By Paula Jahn
Healthy relationships are the foundation of a young person’s capacity to develop self-esteem and confidence. But for many young people who grow up in care and without parental support, those valuable bonds are lacking throughout their youth.
Research has found that having a permanent and stable connection with at least one committed adult fosters improved success for young people who are transitioning from care to independence. For those who may not have this connection with their biological family, mentorship can provide an alternative.
Nelson Figueroa works as Commercial Director at Siegwerk, a global corporate partner of the YouthCan! youth employability programme of SOS Children’s Villages. He also mentors 16-year-old Juan*, who lives in an SOS Children’s Village in Colombia.
“Young people without a doubt are the future of every society. And Colombia is no exception,” says Mr Figueroa.
“Mentoring has been so enriching and satisfying. To see the gratitude of young people and the effect on their future is very motivating,” Mr Figueroa says, reflecting on his mentoring experience. “Sharing knowledge and smiles is food for the soul.”
For 16-year-old Juan too, the mentoring experience has had a profoundly positive impact on his life.
“I acquired a lot of knowledge. This experience allowed me to focus on what I want to do and where I want to reach in life,” he says.

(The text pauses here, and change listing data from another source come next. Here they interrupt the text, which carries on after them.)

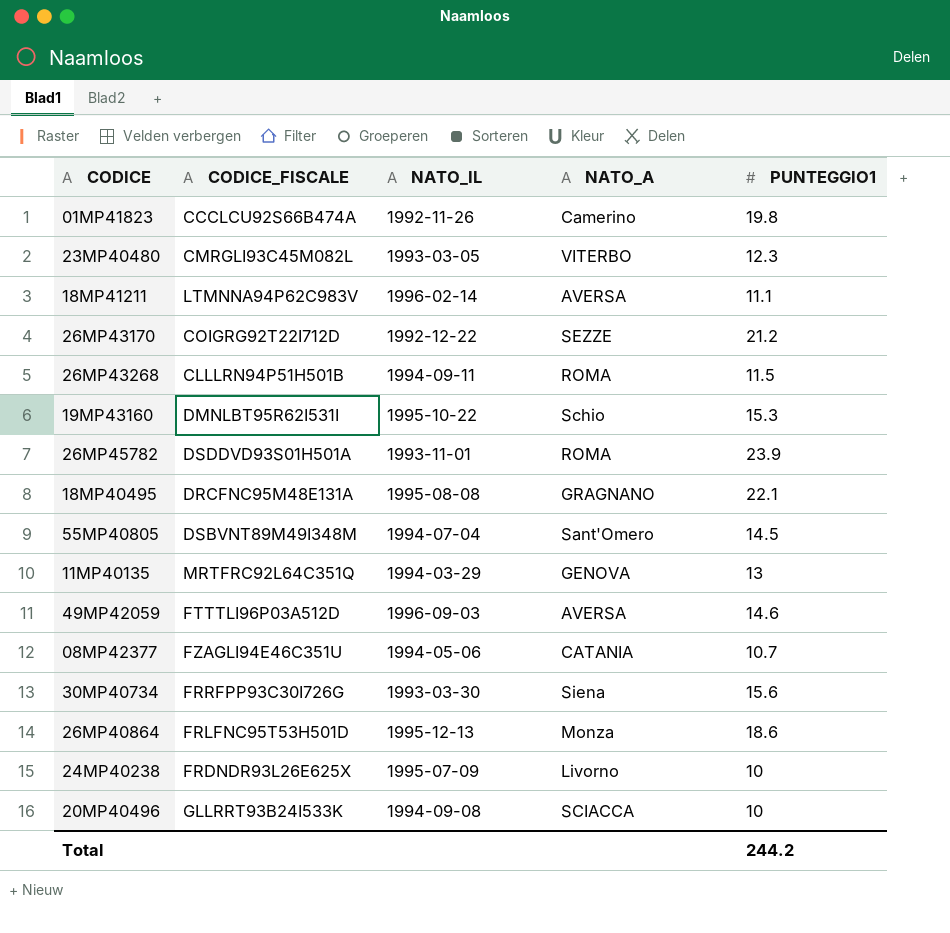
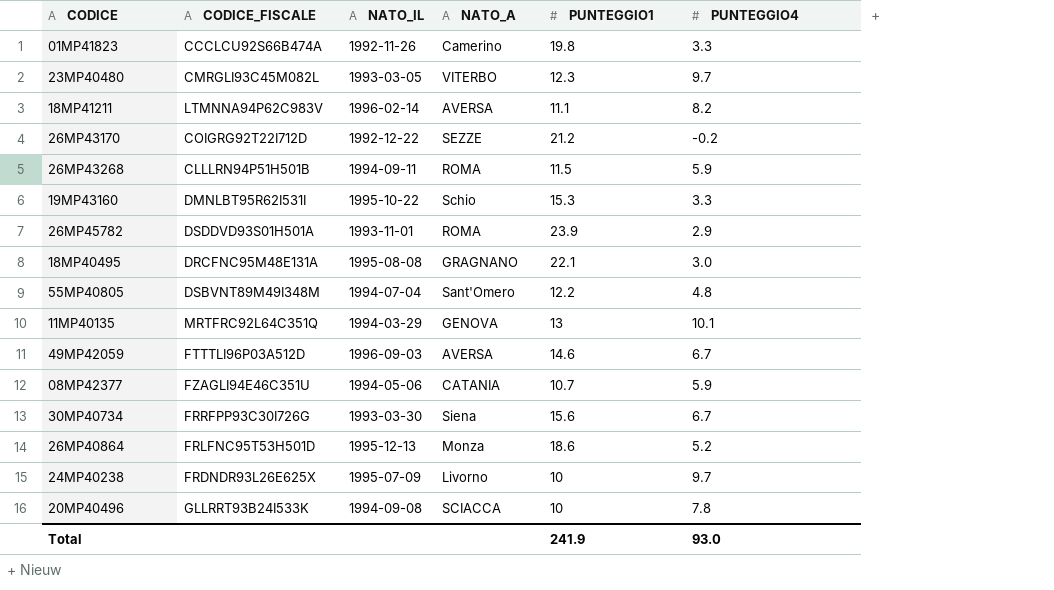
column PUNTEGGIO4 | position: none -> 6
55MP40805 | PUNTEGGIO1: 14.5 -> 12.2
Total | PUNTEGGIO1: 244.2 -> 241.9

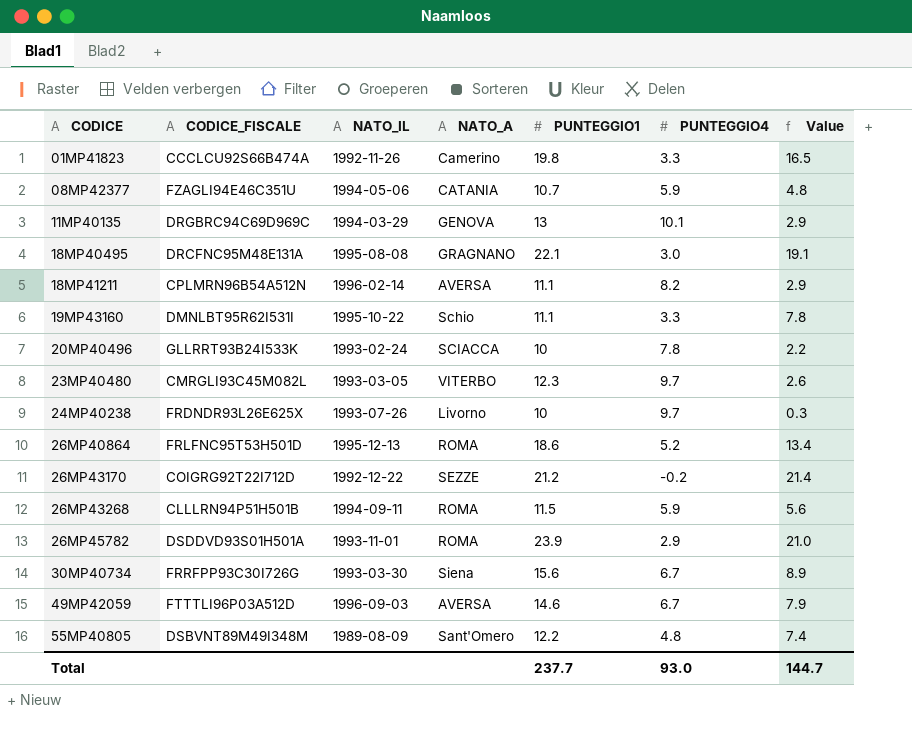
row order: none -> CODICE ascending
column Value | formula: none -> [PUNTEGGIO1] - [PUNTEGGIO4]
11MP40135 | CODICE_FISCALE: MRTFRC92L64C351Q -> DRGBRC94C69D969C
18MP41211 | CODICE_FISCALE: LTMNNA94P62C983V -> CPLMRN96B54A512N
19MP43160 | PUNTEGGIO1: 15.3 -> 11.1
20MP40496 | NATO_IL: 1994-09-08 -> 1993-02-24
24MP40238 | NATO_IL: 1995-07-09 -> 1993-07-26
26MP40864 | NATO_A: Monza -> ROMA
55MP40805 | NATO_IL: 1994-07-04 -> 1989-08-09
Total | PUNTEGGIO1: 241.9 -> 237.7

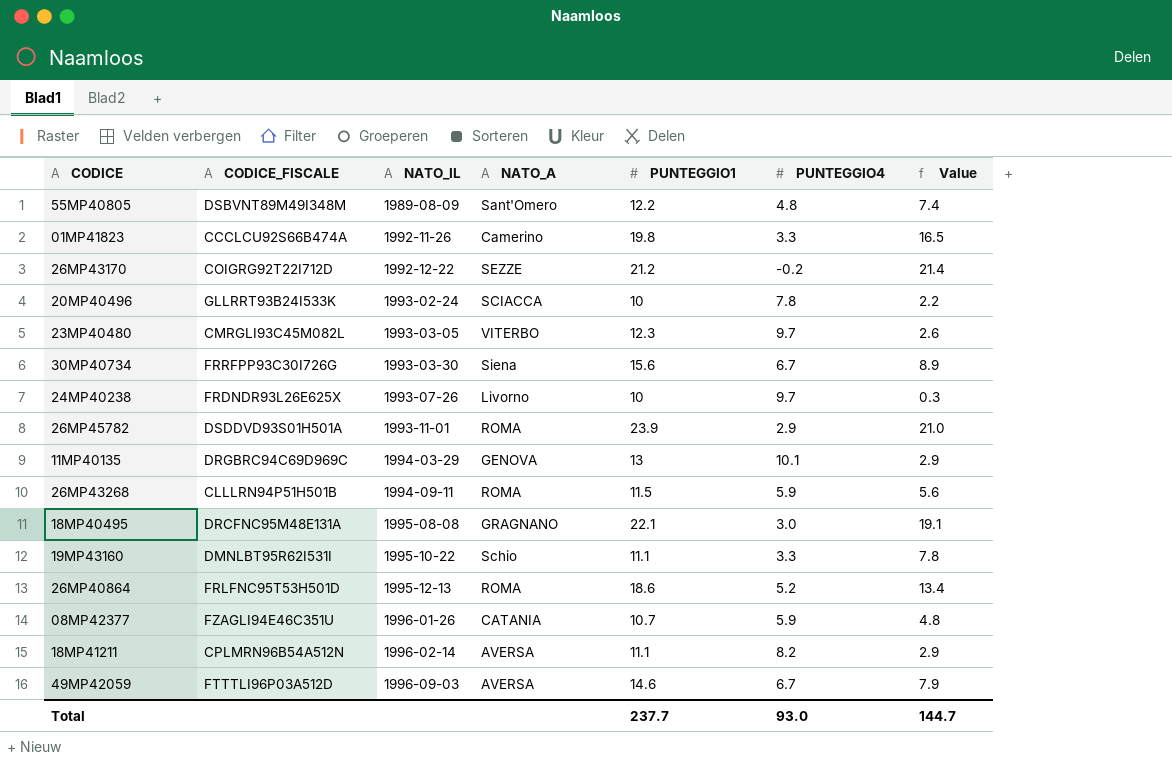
row order: CODICE ascending -> NATO_IL ascending
08MP42377 | NATO_IL: 1994-05-06 -> 1996-01-26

Juan says he was able to develop a range of skills that will help him in the future.
“I learned how to sell a product and how to do an interview, and also developed skills such as assertive communication and teamwork,” he says.
Mr Figueroa and Juan playing table football
Workplace mentorships have the potential to outgrow their professional nature, as the bond between Mr Figueroa and Juan shows.
“The role played by my mentor is that of a friend,” says Juan. “Apart from the mentoring, we also shared conversation and experiences through activities such as table football."
“Mentoring helped us get closer and get to know each other as people, and not just as a mentor and apprentice,” Juan adds.
But forming a stable and secure relationship between two strangers is not always easy.
“Building trust with the young people was challenging,” says Mr Figueroa. “But achieving that trust is more than satisfactory,” he adds.
Part of building this trust is having a high level of tolerance, empathy and commitment, Mr Figueroa says.
For Juan, prudence, respect and good communication skills are crucial qualities a mentor should have.
“The greatest qualities of my mentor were the patience to listen and understand me,” Juan says of Mr Figueroa.
Mentoring is an enriching experience both for the mentor and mentee. In addition to improving the lives of young people, mentoring makes a lasting difference on society.
“If we can help improve the quality of life and expectations of just one person, we are contributing to society as a whole,” he says. “Society and family are the pillars of our future.”